私にもちょっとわからないのだが、原発内部の放射線モニターが突然とんでもない値を示したかと思うと、数値が出てこなくなり、故障とか、ねつ造しているのではないかとかいう情報が流れたりしている。
周辺のモニターレベルには大きな変化はないので、故障で止まっているのではないかと思うが、原因が地震だとすると脆弱すぎる。
ともあれ、注視が必要。
さて、原発の現況については、内部関係者情報と一次情報、それとそれを元にした原子力工学と原子物理学者による分析などを、注意深く拾っている。
現況。
福島第一原発の1号機と2号機(とくに2号機)の圧力容器になんらかの損傷があって、溶融した燃料が漏れ出していることはほぼまちがいない。
ときおり再臨界が起こっている可能性は否定できない。専門家のなかには再臨界を否定している人もいるが、出ている放射性物質の種類から再臨界が起こっているとしか説明できない、と主張している人もいる。

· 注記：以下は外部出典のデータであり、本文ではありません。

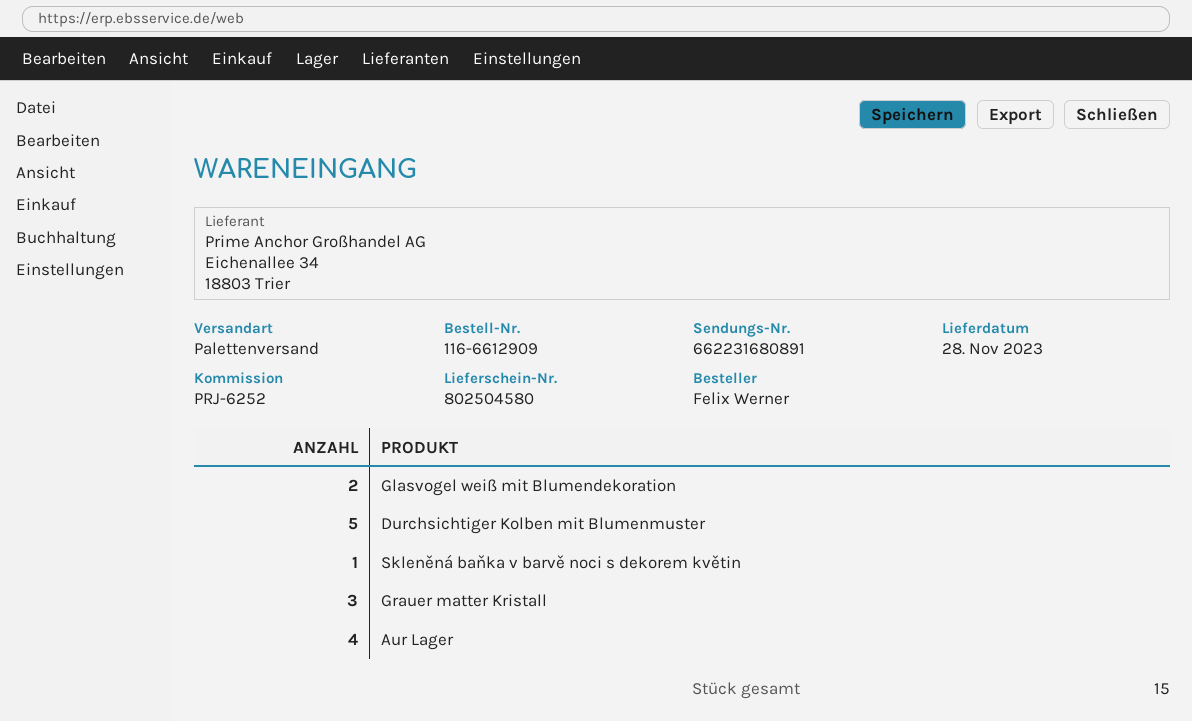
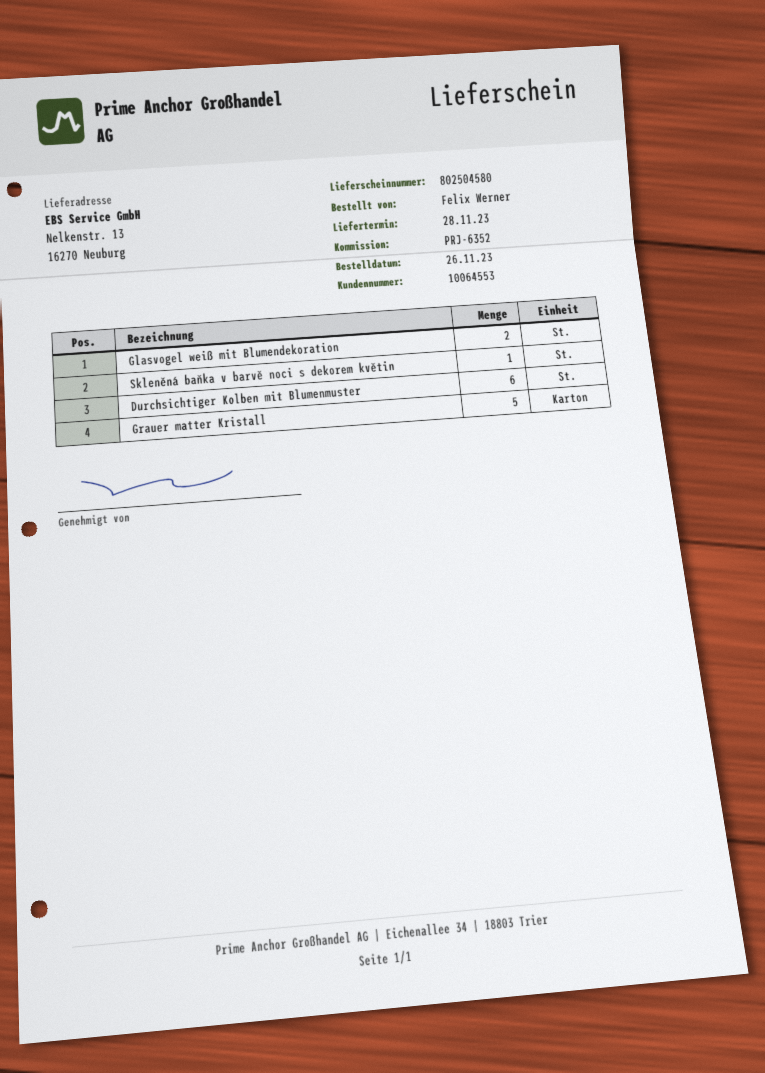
reference: PRJ-6252 -> PRJ-6352
Durchsichtiger Kolben mit Blumenmuster: 5 -> 6
Grauer matter Kristall: 3 -> 5
Aur Lager: 4 -> none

いずれにしても、高濃度の放射性物質が一次冷却水とともに格納容器外にまで漏れだしていることは確かで、再臨界がある/なしは重要ではない。再臨界=核爆発という幼稚な知識が出回っているが、それはありえない。現況での再臨界というのは、いってみれば熾き火がブスブスとくすぶっている状態だ。
原発から出てくる放射性物質は、現在、3系統ある。
ひとつは、冷却水を注水する際に、圧力容器および格納容器の内部圧力を逃がすためにベントによって大気中に放出されている水蒸気に含まれているもの。
これは(語弊をおそれずにいえば)大きな線量ではないが、いま問題になっている野菜や土地や大気の線量はこれが由来だ。
ふたつめは、高濃度に汚染された一次冷却水の漏れによるもの。
これは海に流れこんだことが重大視されているが、まったくそのとおりで、話にならないほど高濃度の汚染水だ。流出は止まったとされているが、いまも大量に建屋地下にたまっている以上、どこかに移したとしてもすぐになくなるわけではなく、将来にわたっての土壌汚染などが問題になるだろう。
みっつめは意図的に放出した低濃度の汚染水。かなり問題になっているが、高濃度汚染水に比べれば微々たる汚染度だ。全部放出したとしても、高濃度汚染水の17リットル分くらいにしかならないといわれている。
現在、東芝本社内に「廃炉」工程の作業チームができていて、アメリカの専門家チームと共同作業が進められているようだ。これは日本のマスコミでは報道されていない。
石棺方式ではなく、水棺方式が検討されているという話もある。格納容器内をすべて水で満たして、何年かにわたって崩壊熱を除去していく、その後で核燃料を取りだす、というものだ。
いずれにしても、完全な収束までには10年単位の時間が必要だろう。
その間、放射性物質がいくらか出てくる可能性は消えないと思う。もっとも、汚染水以外の経路で今後大量に、爆発的に「大気中」に出てくる可能性は少ない。とはいえ、少しずつでも出ているので、半減期の長い放射性物質が蓄積されていけば、作物、漁獲物、土壌、水、そして人などに与える影響はけっして楽観視できないものだといえる。